As Sheila waited for the surprise to sink in, Gloria approached the case again, gingerly lifting the box of cartridges from its recess. Frowning, holding the box at a distance, as though it might explode in her face.

‘It’s for you,’ Sheila said. ‘A gift.’

Her business partner turned to her, shaking her head in protest but surreptitiously stretching an arm back to run her fingers over the beautiful polished wood of the stock. ‘I’m a practising Christian, Sheila O’Brien. Why on earth would you give me an implement of violence?’

‘What do you think they fought the Crusades with?’ Sheila asked. ‘Charm?

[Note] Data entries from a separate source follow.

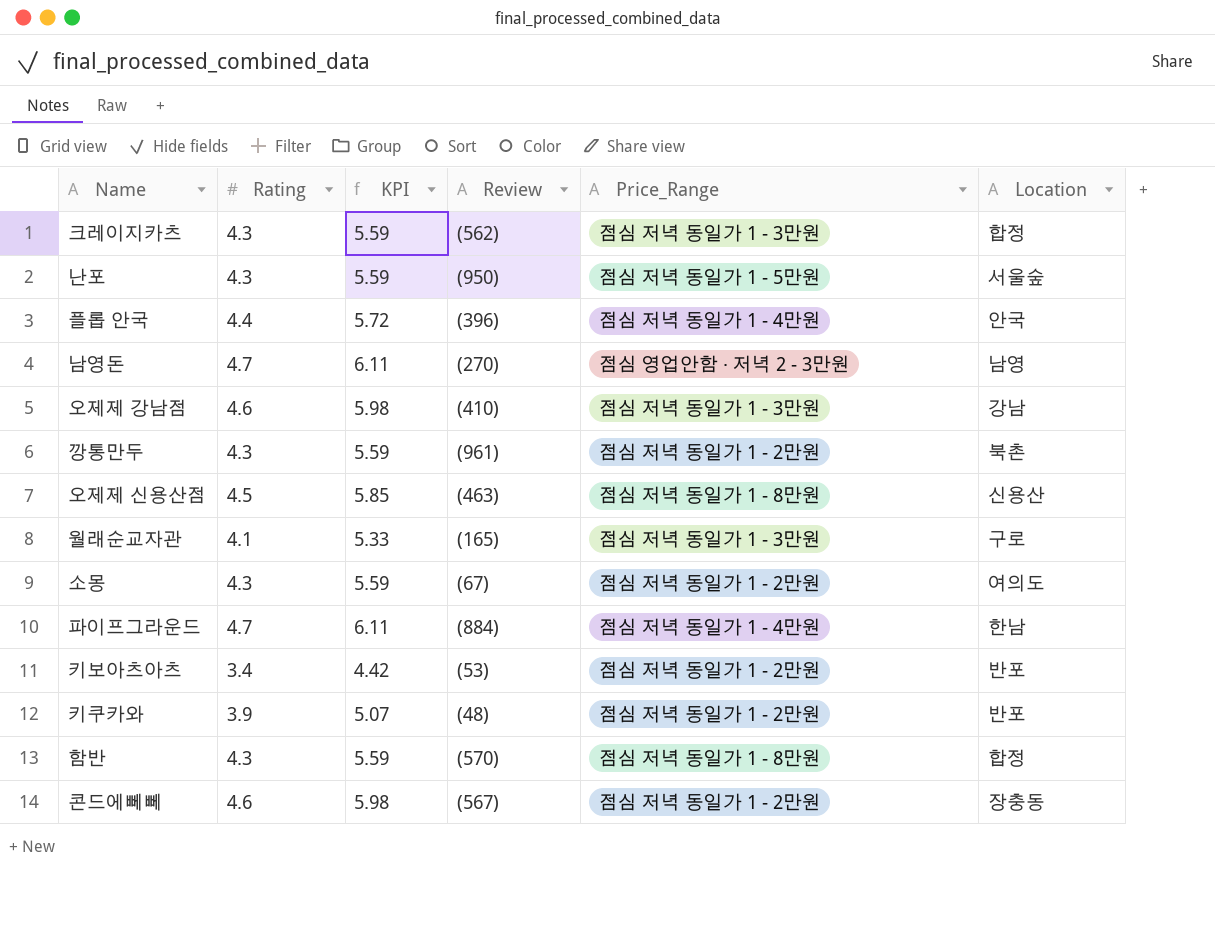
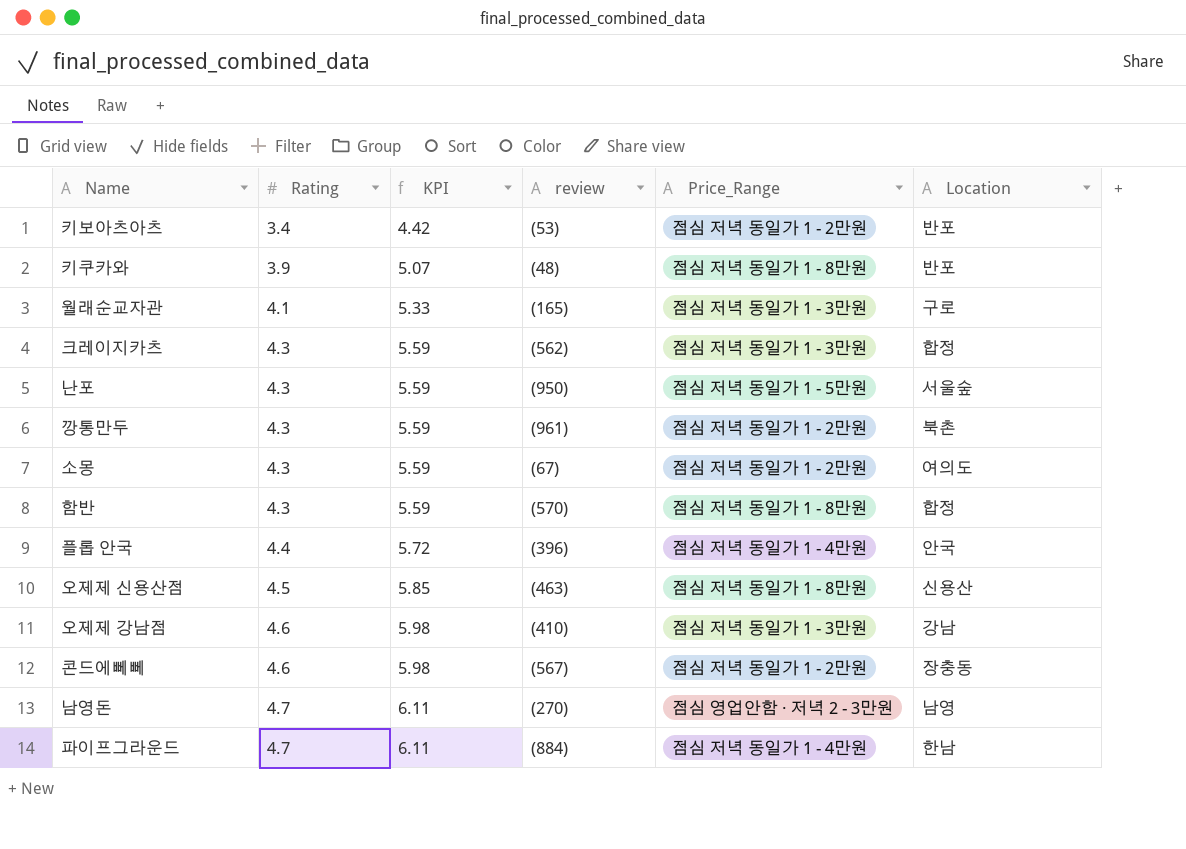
row order: none -> Rating ascending
column name: Review -> review
키쿠카와 | Price_Range: 점심 저녁 동일가 1 - 2만원 -> 점심 저녁 동일가 1 - 8만원

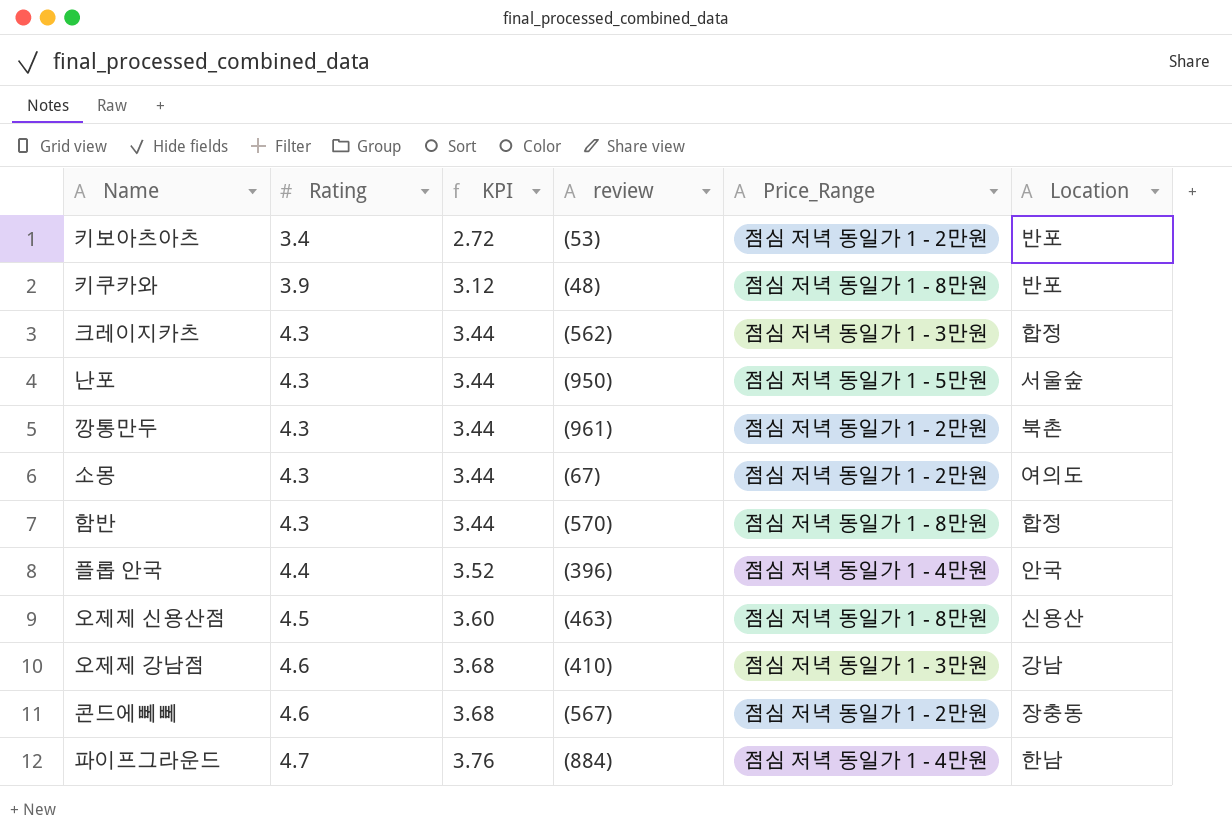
column KPI | formula: [Rating] * 1.3 -> [Rating] * 0.8
row 월래순교자관: 4.1 | 5.33 | (165) | 점심 저녁 동일가 1 - 3만원 | 구로 -> none
row 남영돈: 4.7 | 6.11 | (270) | 점심 영업안함 · 저녁 2 - 3만원 | 남영 -> none

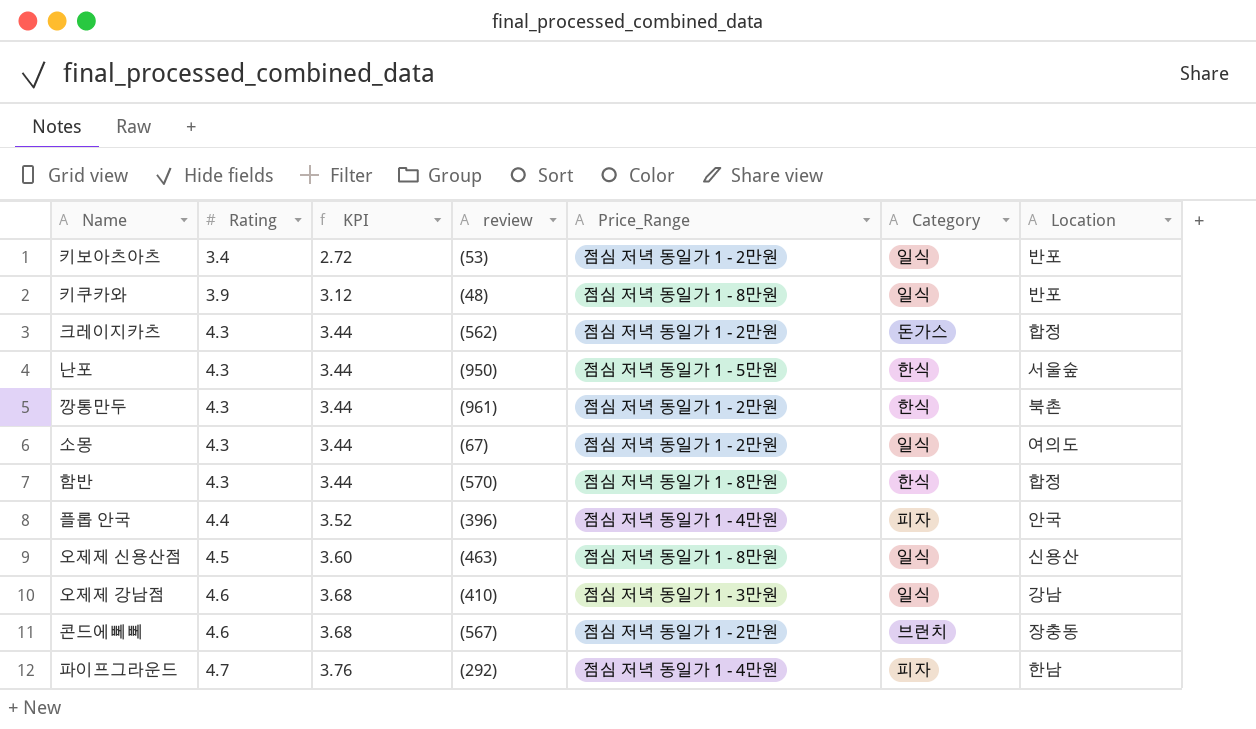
column Category | position: none -> 6
크레이지카츠 | Price_Range: 점심 저녁 동일가 1 - 3만원 -> 점심 저녁 동일가 1 - 2만원
파이프그라운드 | review: (884) -> (292)

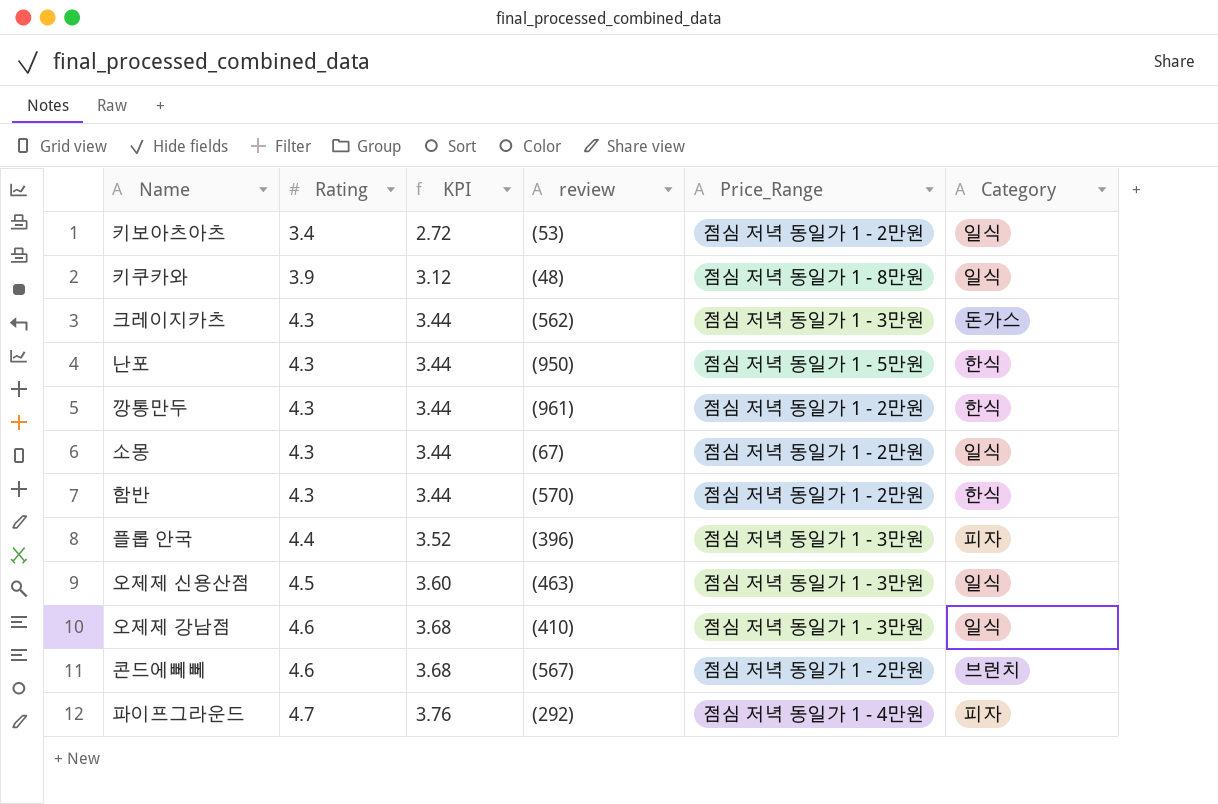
column Location | position: 7 -> none
크레이지카츠 | Price_Range: 점심 저녁 동일가 1 - 2만원 -> 점심 저녁 동일가 1 - 3만원
함반 | Price_Range: 점심 저녁 동일가 1 - 8만원 -> 점심 저녁 동일가 1 - 2만원
플롭 안국 | Price_Range: 점심 저녁 동일가 1 - 4만원 -> 점심 저녁 동일가 1 - 3만원
오제제 신용산점 | Price_Range: 점심 저녁 동일가 1 - 8만원 -> 점심 저녁 동일가 1 - 3만원

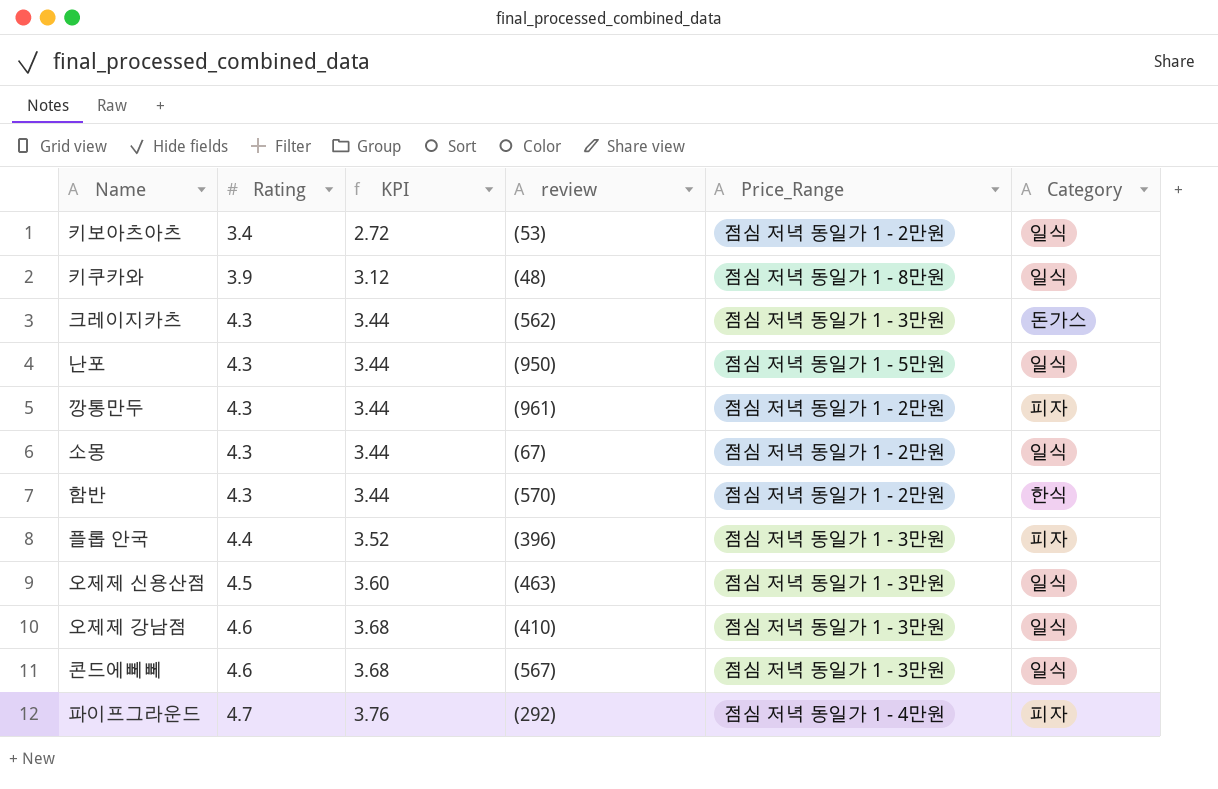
난포 | Category: 한식 -> 일식
깡통만두 | Category: 한식 -> 피자
콘드에뻬뻬 | Price_Range: 점심 저녁 동일가 1 - 2만원 -> 점심 저녁 동일가 1 - 3만원
콘드에뻬뻬 | Category: 브런치 -> 일식

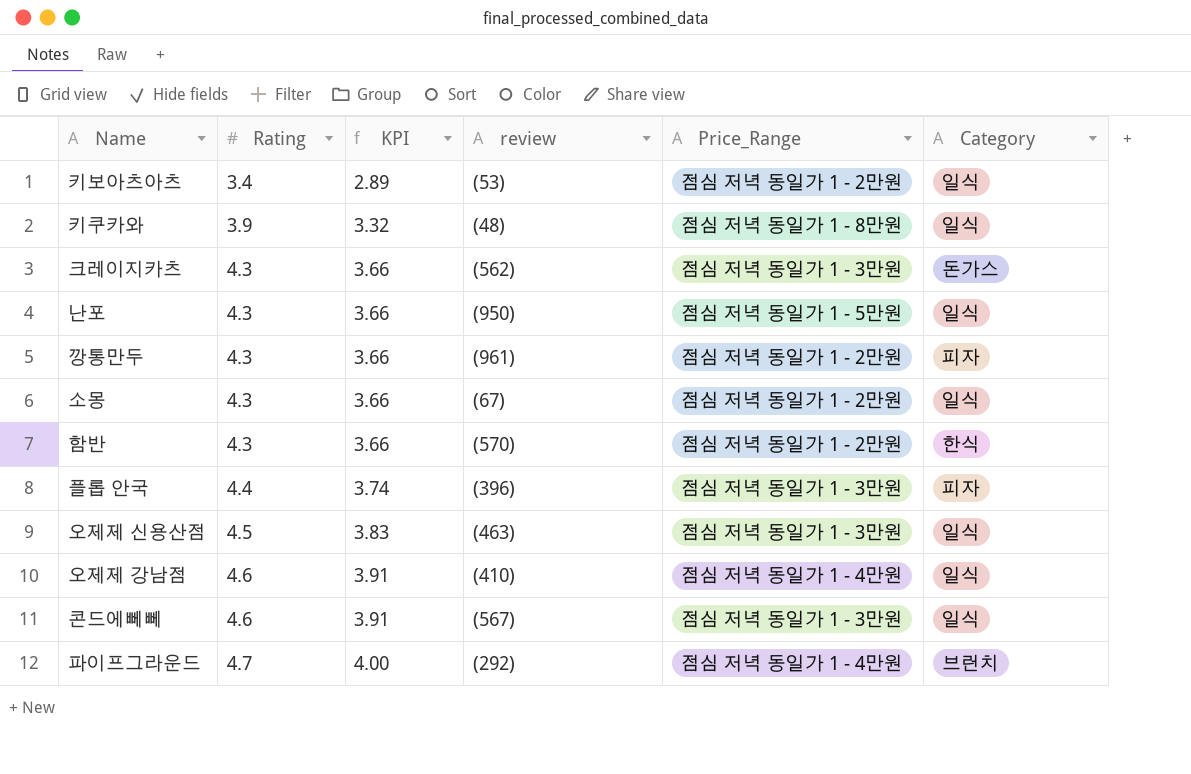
column KPI | formula: [Rating] * 0.8 -> [Rating] * 0.85
오제제 강남점 | Price_Range: 점심 저녁 동일가 1 - 3만원 -> 점심 저녁 동일가 1 - 4만원
파이프그라운드 | Category: 피자 -> 브런치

B.O.?’

‘The power of the Lord!’ Gloria said.

‘And weapons.’ Sheila marched up to the case, pushing Gloria aside. She lifted the shotgun out. Presented it to Jesus’ favourite sunbeam. ‘Hold it. See how it feels.’

Shaking her head yet again, Gloria took her gift. A glimmer of a smile and a hint of mischief in her eyes. ‘It’s very heavy.’ She dropped and raised the gun like barbells, hoisted it to her shoulder and peered down the barrel at Sheila. ‘Ka-pow!’

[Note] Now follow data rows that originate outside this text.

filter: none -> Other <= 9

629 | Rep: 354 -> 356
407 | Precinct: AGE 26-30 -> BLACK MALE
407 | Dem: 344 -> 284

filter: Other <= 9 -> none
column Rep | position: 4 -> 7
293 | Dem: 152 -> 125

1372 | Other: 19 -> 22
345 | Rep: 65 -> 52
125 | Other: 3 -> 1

Steeling herself not to flinch, Sheila prayed that Gloria would play ball. ‘I need you, Glo. Paddy sent a load of boys in to do a woman’s job. I’ve got junkies pretending to run a drugs enterprise that’s worth millions a year. They’re hopeless and smoke most of the product. They wouldn’t know discipline or staffing structures if they came along and shagged them up the arse with a flip chart.’

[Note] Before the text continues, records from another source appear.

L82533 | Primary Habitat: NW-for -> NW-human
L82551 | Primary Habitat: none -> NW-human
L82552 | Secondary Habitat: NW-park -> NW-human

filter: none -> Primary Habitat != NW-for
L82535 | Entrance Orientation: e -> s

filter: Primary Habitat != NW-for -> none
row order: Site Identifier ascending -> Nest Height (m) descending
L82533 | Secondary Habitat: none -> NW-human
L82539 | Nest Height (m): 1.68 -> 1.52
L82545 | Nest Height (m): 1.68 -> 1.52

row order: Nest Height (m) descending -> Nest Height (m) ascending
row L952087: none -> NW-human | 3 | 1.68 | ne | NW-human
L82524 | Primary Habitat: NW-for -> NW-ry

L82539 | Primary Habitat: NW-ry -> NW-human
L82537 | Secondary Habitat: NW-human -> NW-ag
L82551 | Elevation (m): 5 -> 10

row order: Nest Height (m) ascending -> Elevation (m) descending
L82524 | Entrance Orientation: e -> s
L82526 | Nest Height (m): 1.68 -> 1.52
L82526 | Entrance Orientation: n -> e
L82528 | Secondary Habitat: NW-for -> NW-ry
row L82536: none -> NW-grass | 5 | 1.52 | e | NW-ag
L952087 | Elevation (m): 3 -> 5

‘Oh, Sheila! Language! If you please!’ Gloria winced.

Keep going, She. She’s buckling. ‘Your Lev is the most intelligent out of all of them put together. They’re not trustworthy. Someone’s shooting their mouth off to a rival gang in Birmingham. Frank’s overrun with them in the club. And now I think about it, I’m not queuing up to give eighty per cent of my hard-earned cash to some out-of-towner who thinks I should step aside, just because I’ve got a vagina instead of a shrivelled little cock.’ She wiggled her little finger for emphasis.

‘Sheila O’Brien! You’re terrible!’ Gloria snorted. ‘Why should I get involved with that side, though? We don’t have any agreement about Paddy’s old affairs. That’s sinners’ business.’

‘Ten percent if you take the job as my manager. If Christians weren’t supposed to earn money, Jesus wouldn’t have put zeros in “holy” and “godly”.’

‘That makes no sense. Fifteen.’

‘Done.’ Sheila grinned broadly. Knew she would get reliable old Gloria onside in the end. Even a Bible-basher like her had a price. Everyone had a price and Gloria’s was significantly cheaper than Bancroft’s.